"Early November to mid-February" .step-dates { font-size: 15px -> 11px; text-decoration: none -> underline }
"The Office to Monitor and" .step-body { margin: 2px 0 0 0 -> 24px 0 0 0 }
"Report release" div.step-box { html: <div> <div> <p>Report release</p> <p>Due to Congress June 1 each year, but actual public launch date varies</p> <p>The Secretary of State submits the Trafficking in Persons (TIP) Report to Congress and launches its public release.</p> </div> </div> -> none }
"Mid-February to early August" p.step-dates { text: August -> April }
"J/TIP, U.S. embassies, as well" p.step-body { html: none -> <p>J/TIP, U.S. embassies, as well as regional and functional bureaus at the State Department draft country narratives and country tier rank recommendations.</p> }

+===+

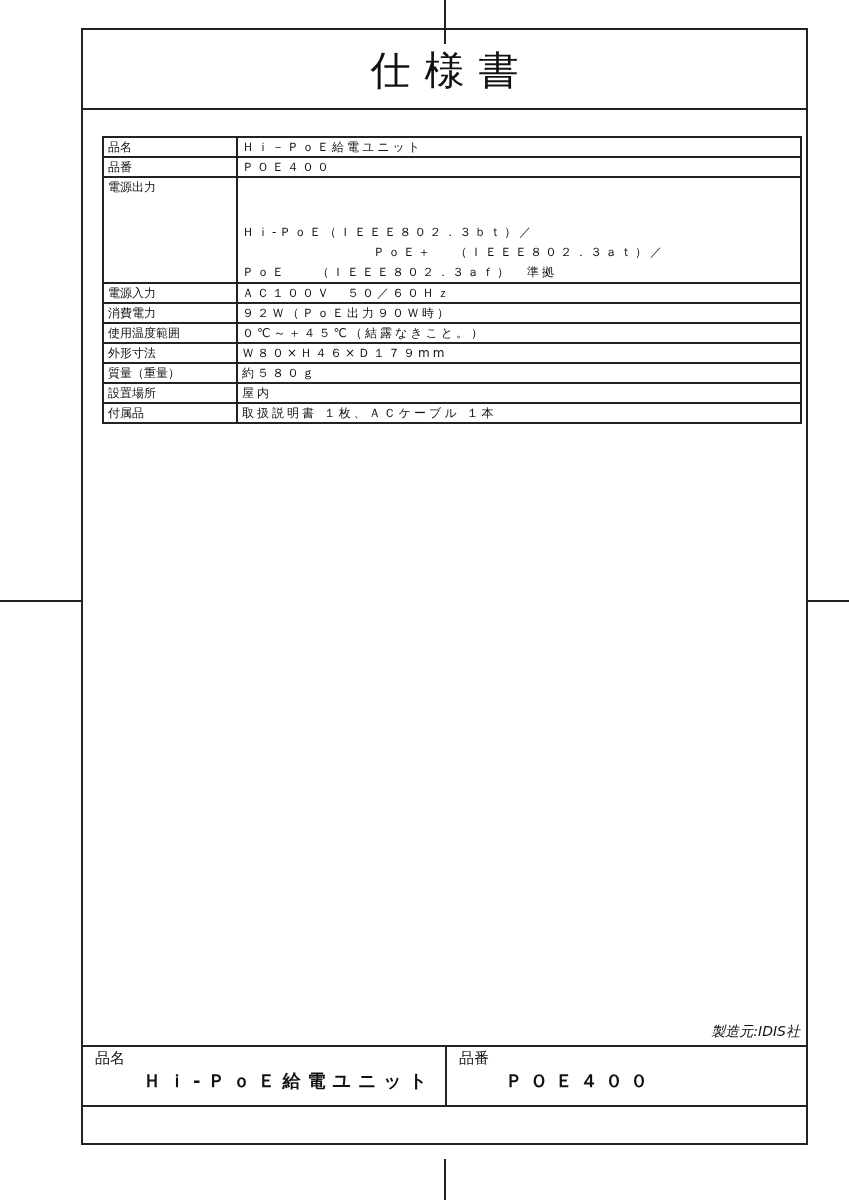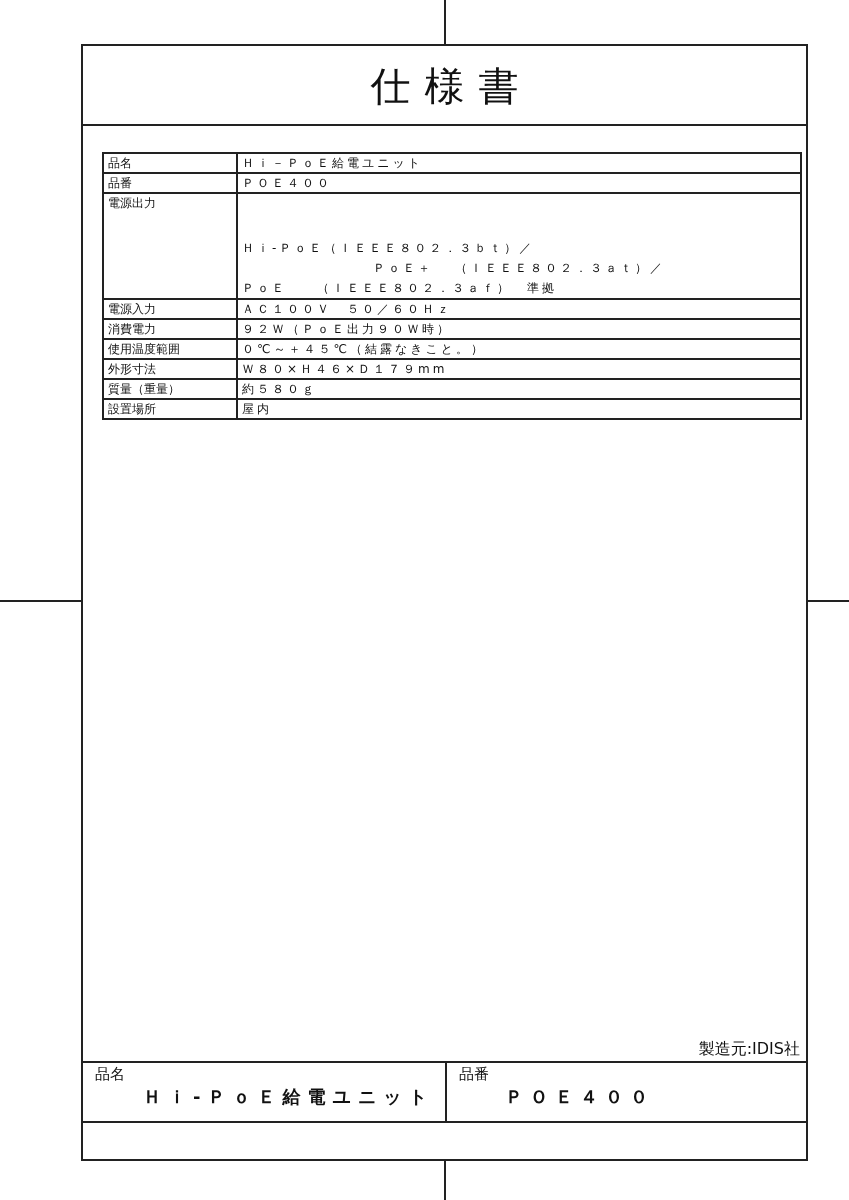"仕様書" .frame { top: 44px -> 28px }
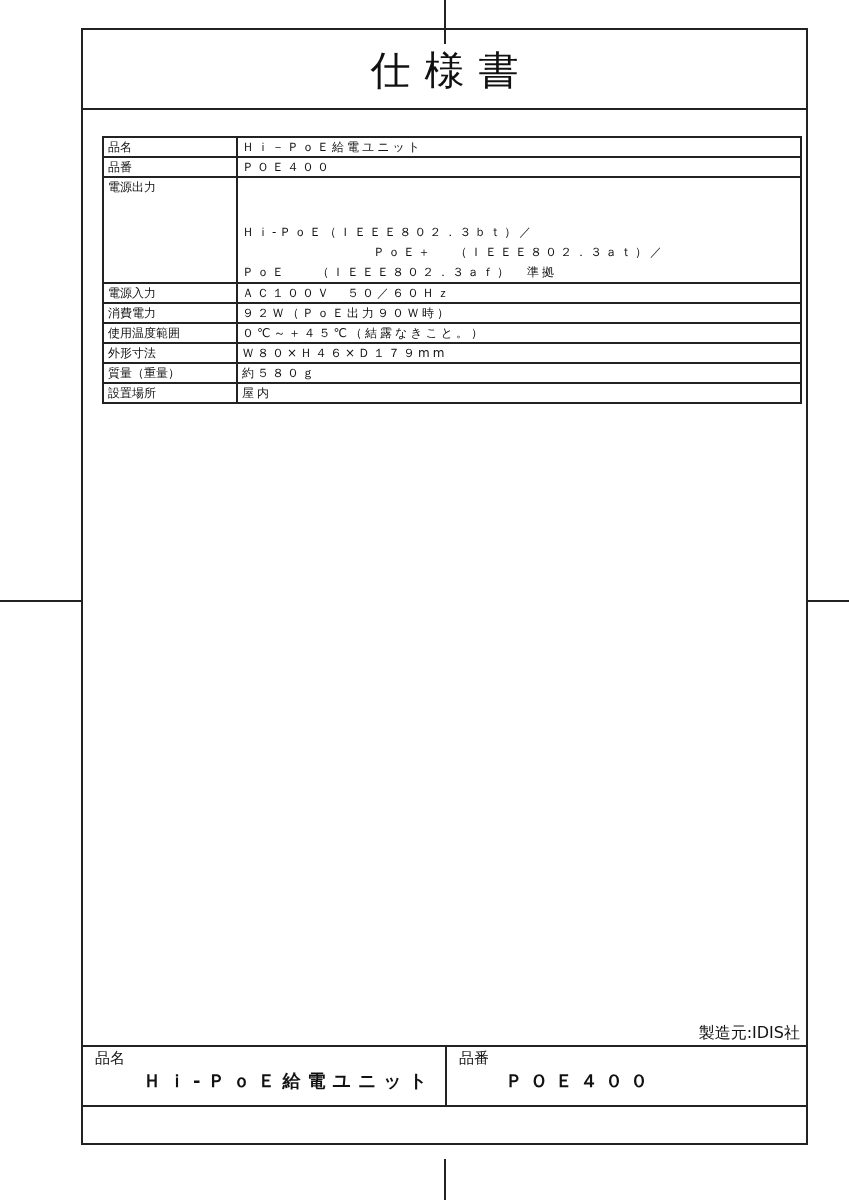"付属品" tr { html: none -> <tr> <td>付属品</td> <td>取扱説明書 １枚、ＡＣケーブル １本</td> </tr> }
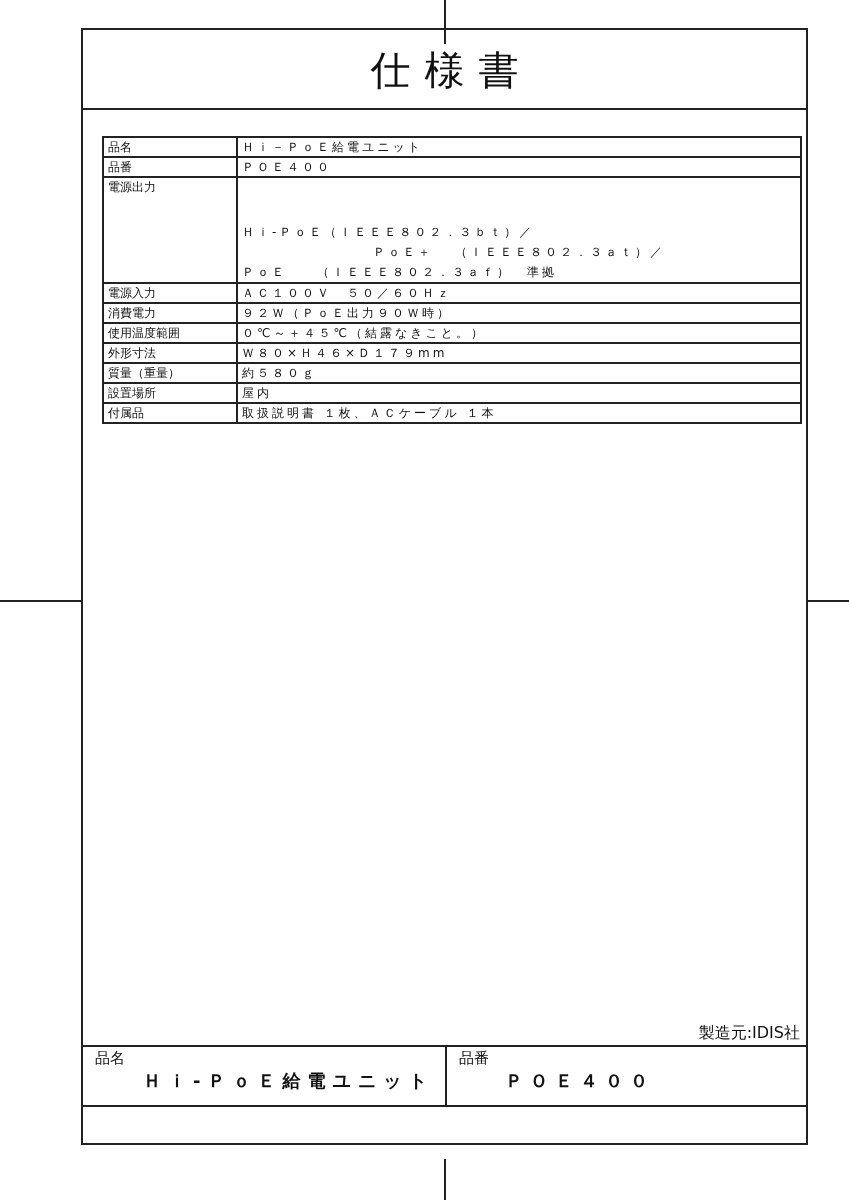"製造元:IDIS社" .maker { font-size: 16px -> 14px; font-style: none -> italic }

+===+

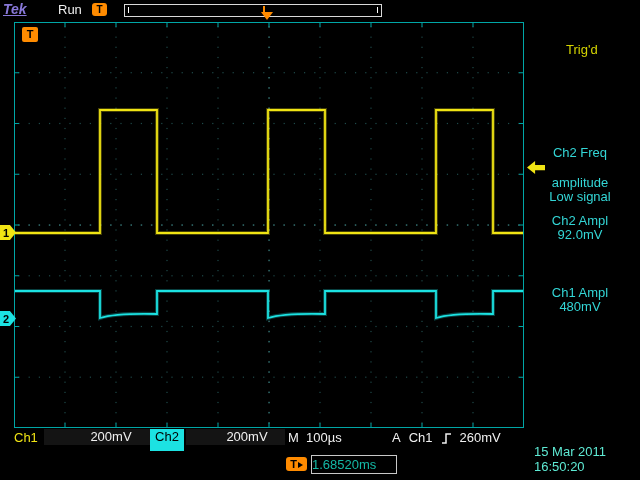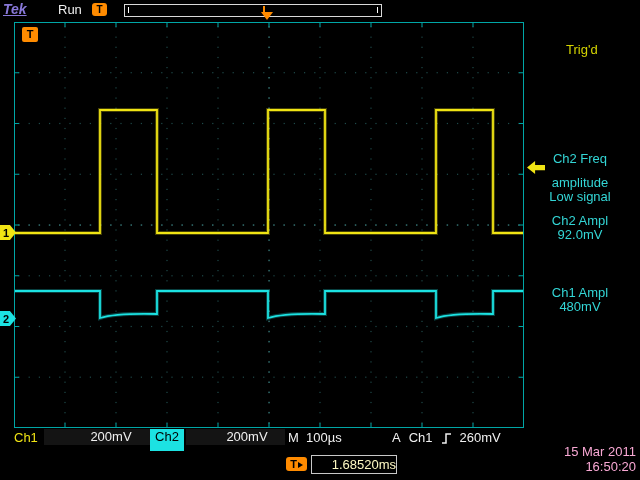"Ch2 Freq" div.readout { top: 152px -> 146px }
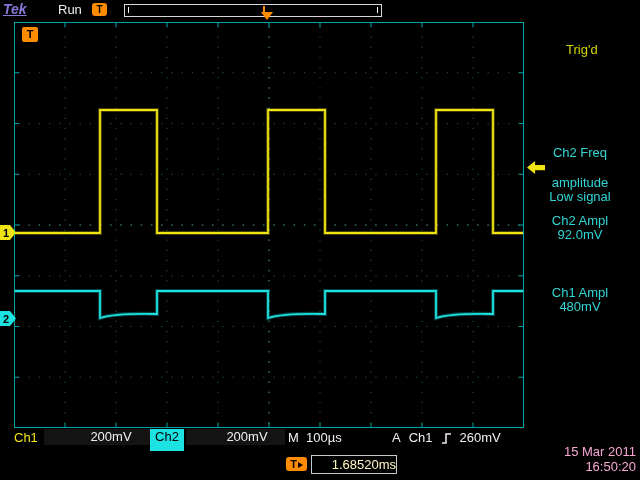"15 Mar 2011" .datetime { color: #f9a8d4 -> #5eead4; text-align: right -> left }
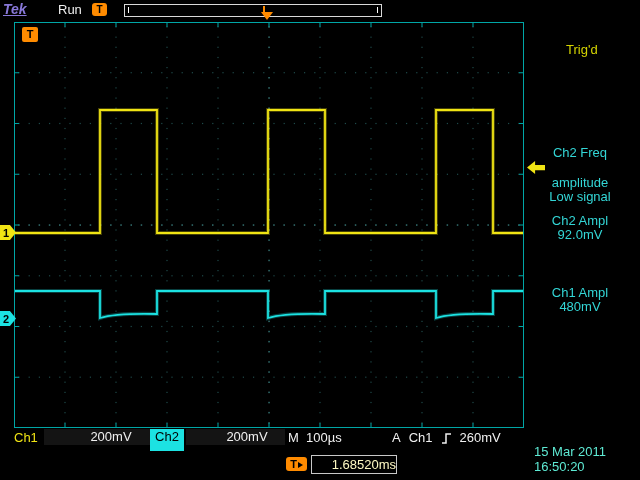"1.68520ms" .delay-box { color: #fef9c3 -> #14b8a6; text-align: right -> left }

+===+

The lines above starting at the one that holds "color: #f9a8d4 ->" and ending at the one that holds "color: #fef9c3 ->" are to be written out exactly, ends included, and no pictures are to be copied.

▸ **FINAL ANSWER**:
"15 Mar 2011" .datetime { color: #f9a8d4 -> #5eead4; text-align: right -> left }
"1.68520ms" .delay-box { color: #fef9c3 -> #14b8a6; text-align: right -> left }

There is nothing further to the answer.